Hip-hop się wyrywa

Dużo napisano o rewolucji hiphopowej w przeróżnych kontekstach – i na pewno dużo się jeszcze w tym roku napisze – ale dość rzadko pada hasło demokratycznego zrównania różnych trybów tworzenia. Można mieć orkiestrę, można być pojedynczym człowiekiem orkiestrą – z zaskakująco bliskim efektem. Króciutki materiał Easy Listening Grahama Jonsona może zilustrować ten drugi przypadek. Ten mocno inspirowany hiphopową estetyką, a zarazem zanurzony w lekkiej muzyce lat 60. zestaw – bogaty brzmieniowo, kolorowy i wręcz wymarzony jako weekendowy odsłuch – jest efektem samotnej pracy w domowej piwnicy gdzieś w Portland. Owszem, sporo tu żywego grania, a przynajmniej grania zręcznie programowanego – na syntezatorach czy automatach perkusyjnych – ale jest sampling, natomiast zgranie całości na taśmę magnetyczną postarzyło tę epkę w całości, jeszcze dodatkowo zaokrąglając wszystkie te funkowe breaki i ciepłe partie rhodesa. A wycinane ze starych nagrań głosy i te postarzone partie perkusje sprawiają, że całość odbiera się jak połączenie brytyjskiego charakteru Broadcast i Stereolab ze współczesnym amerykańskim graniem z pogranicza hip-hopu i jazzu oraz hiphopowym myśleniem J Dilli i Madliba. Nie wolno tego wydawnictwa przeoczyć – niby nie wnosi wiele, a Jonson ma już na koncie bardzo obiecujący i szeroko zauważony album sprzed dwóch lat, ale rzecz sygnalizuje, że coś się tu jeszcze wydarzy.    

Jeśli Quickly, Quickly przyda się w czerwcu na leniwe weekendowe południe, to Temps warto zostawić na wieczór. Przedsięwzięcie znanego m.in. z anteny Netflixa szkockiego standupera i komika Jamesa Acastera, idzie w przeciwnym kierunku – w stronę budowy dużych składów, w każdym utworze nieco innych. Ale paradoksalnie efekt momentami bywa wcale niedaleki – bardzo przyjemny, choć szaleńczo eklektyczny. Na Party Gator Purgatory cała zbudowana przez Acastera formacja pozostaje w dużym chaosie i gatunkowym rozkroku, jeśli nie szpagacie. I słychać tu dla odmiany znakomicie, że chodzi raczej o odkrywanie nowego za wszelką cenę – nawet błędu, pobłądzenia, dziwaczności. W bleedthemtoxins wprost pojawia się hasło: nie bój się błędów. Poza Acasterem (grającym na zestawie perkusyjnym) i towarzyszącym mu regularnie jako drugi perkusista Sebem Rochfordem (Polar Bear) główne role grają tu raper Quelle Chris (którego z kolei wokalnie wspierają Xenia Rubinos, Shamir i NNAMDÏ). Bohaterem klipów i okładki jest kolorowy krokodyl, a właściwie strój krokodyla rodem z kinderbalów – bo Acaster wraca tu do dzieciństwa i do swojej perkusyjnej pasji. A całe to transatlantyckie przedsięwzięcie mogło się udać dzięki pieniądzom i materiałom zebranym z myślą o planowanym mockumencie o Acasterze, którego produkcję przerwała pandemia.     
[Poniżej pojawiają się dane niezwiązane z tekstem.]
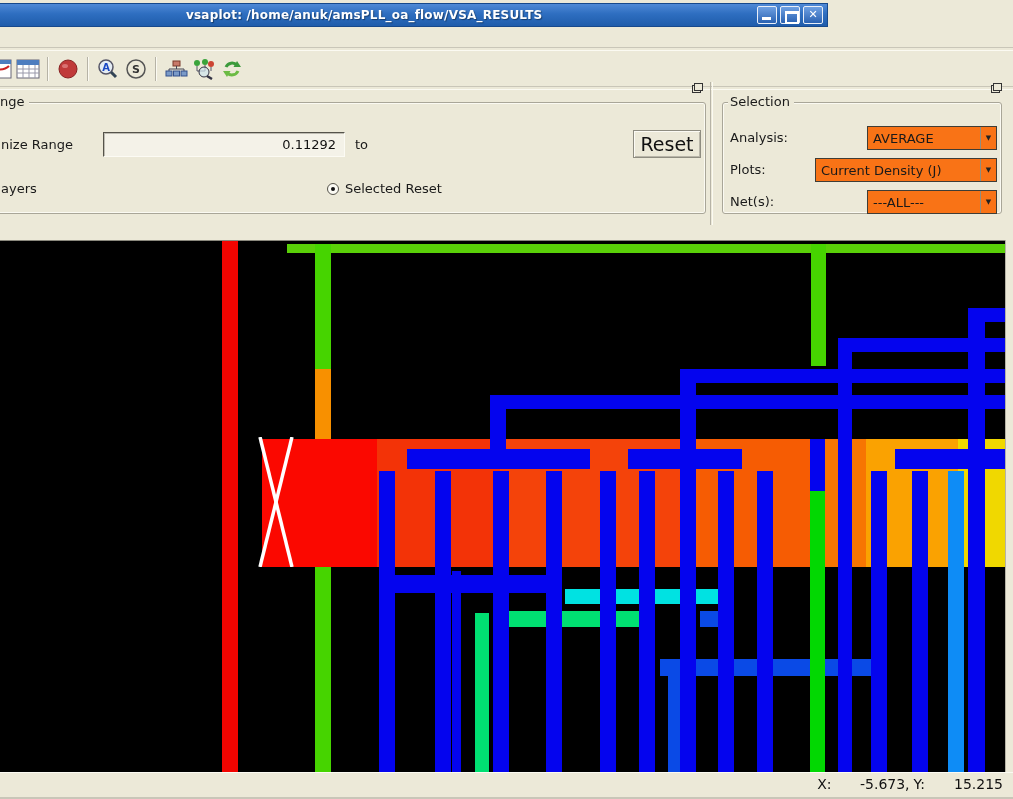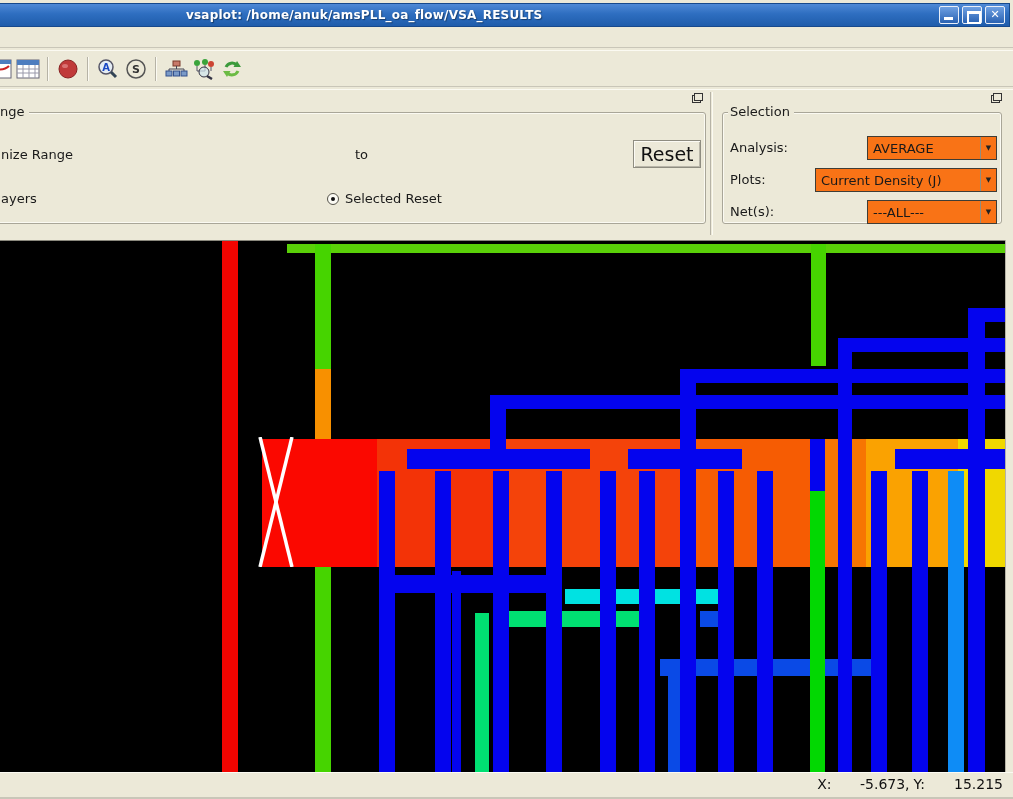--- a/index.html
+++ b/index.html
@@ -4,21 +4,21 @@
 <style>
   * { margin:0; padding:0; box-sizing:border-box; }
   html,body { background:#d8d4c8; }
   .screen {
     position:relative; width:1013px; height:799px; overflow:hidden;
     background:#ece9d8; font-family:"DejaVu Sans","Liberation Sans",sans-serif;
     color:#1a1a1a;
   }
   
   .titlebar {
-    position:absolute; top:3px; left:0; width:1010px; height:24px;
+    position:absolute; top:3px; left:0; width:828px; height:24px;
     background:linear-gradient(#4f89d6 0%, #2e6ec0 45%, #1f5cab 100%);
     border:1px solid #17498c; border-left:none;
   }
   .win-title {
     position:absolute; left:186px; top:4px; color:#fff; font-size:12px;
     font-weight:bold; letter-spacing:0.2px; white-space:nowrap;
     text-shadow:1px 1px 1px rgba(0,0,0,0.4);
   }
   .winbtns { position:absolute; right:4px; top:2px; display:flex; gap:3px; }
   .wbtn {
@@ -30,21 +30,21 @@
   .glyph-close::before { content:"✕"; position:absolute; left:0; top:1px; width:18px; text-align:center; color:#fff; font-size:11px; font-weight:bold; }
   
   .toolbar { position:absolute; top:27px; left:0; width:1013px; height:63px; background:#ece9d8; }
   .toolbar::before { content:""; position:absolute; top:20px; left:0; right:0; height:2px; border-top:1px solid #c9c6b8; border-bottom:1px solid #fbfaf2; }
   .toolbar::after  { content:""; position:absolute; bottom:0; left:0; right:0; height:2px; border-top:1px solid #c9c6b8; border-bottom:1px solid #fbfaf2; }
   .iconrow { position:absolute; top:26px; left:0; height:32px; display:flex; align-items:center; }
   .tbtn { width:28px; height:28px; display:flex; align-items:center; justify-content:center; cursor:pointer; border:1px solid transparent; }
   .tbtn.clipped { margin-left:-14px; }
   .tsep { width:2px; height:24px; margin:0 5px; border-left:1px solid #b6b3a6; border-right:1px solid #fbfaf2; }
   
-  .dockrow { position:absolute; top:90px; left:0; width:947px; height:147px;padding-left:25px; }
+  .dockrow { position:absolute; top:80px; left:0; width:947px; height:147px;padding-left:25px; }
   .panel { position:absolute; top:0; height:147px; }
   .panel-range { left:0; width:709px; }
   .panel-selection { left:716px; width:292px; }
   .vsep { position:absolute; left:710px; top:2px; width:3px; height:143px; border-left:1px solid #b6b3a6; border-right:1px solid #fbfaf2; }
   .float-icon { position:absolute; top:3px; right:6px; width:11px; height:10px; cursor:pointer; }
   .float-icon::before { content:""; position:absolute; left:0; bottom:0; width:7px; height:6px; border:1px solid #333; background:#ece9d8; }
   .float-icon::after  { content:""; position:absolute; right:0; top:0; width:7px; height:6px; border:1px solid #333; background:#ece9d8; }
   .groupbox { position:absolute; border:1px solid #a9a698; border-radius:3px; box-shadow:inset 0 0 0 1px #fbfaf2; }
   .gb-range { top:22px; left:-30px; width:736px; height:112px; }
   .gb-selection { top:22px; left:6px; width:280px; height:112px; }
@@ -169,20 +169,21 @@
   </div>
 
   <div class="dockrow">
 
     <div class="panel panel-range">
       <span class="float-icon"></span>
       <div class="groupbox gb-range"></div>
       <span class="grouptitle gt-range">nge</span>
 
       <span class="plabel" style="left:1px; top:57px;">nize Range</span>
+      <input class="pfield" style="left: 103px; top: 52px; width: 242px;" value="0.11292">
       <span class="plabel" style="left:355px; top:57px;">to</span>
       <button class="pbtn" style="left:633px; top:50px; width:68px; height:28px;">Reset</button>
 
       <span class="plabel" style="left:1px; top:101px;">ayers</span>
       <span class="radio checked" style="left:327px; top:103px;"></span>
       <span class="plabel" style="left:345px; top:101px;">Selected Reset</span>
     </div>
 
     <div class="vsep"></div>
Pod względem muzycznym to bynajmniej nie żaden pastisz. Załoga jest poważna – John Dieterich z Deerhoof, katalońska multiinstrumentalistka Joana Gomila. Z jednej strony mamy więc dość swobodną stylistycznie zabawę w odkrywanie, w której jest szczypta tej sygnalizowanej w estetyce okładki dziecięcości. Z drugiej – są egzystencjalne teksty z próbą zyciowych podsumowań i obecną już w tytule metaforą życiowego czyśćca. A do tego wątki, które prowadzą nas w stronę jakichś całkiem poważnych rozważań o zlepianiu hip-hopu i jazzu. W kulminacyjnym momencie At(moves) (które jest tu wyróżniającym się utworem) Temps mogłoby być np. kolejnym krokiem w karierze nieodżałowanej Jaimie Branch. To też dość mocno ignorowana w mediach płyta, tymczasem coś się stanowczo z tego post-rapowego chaosu wyłania.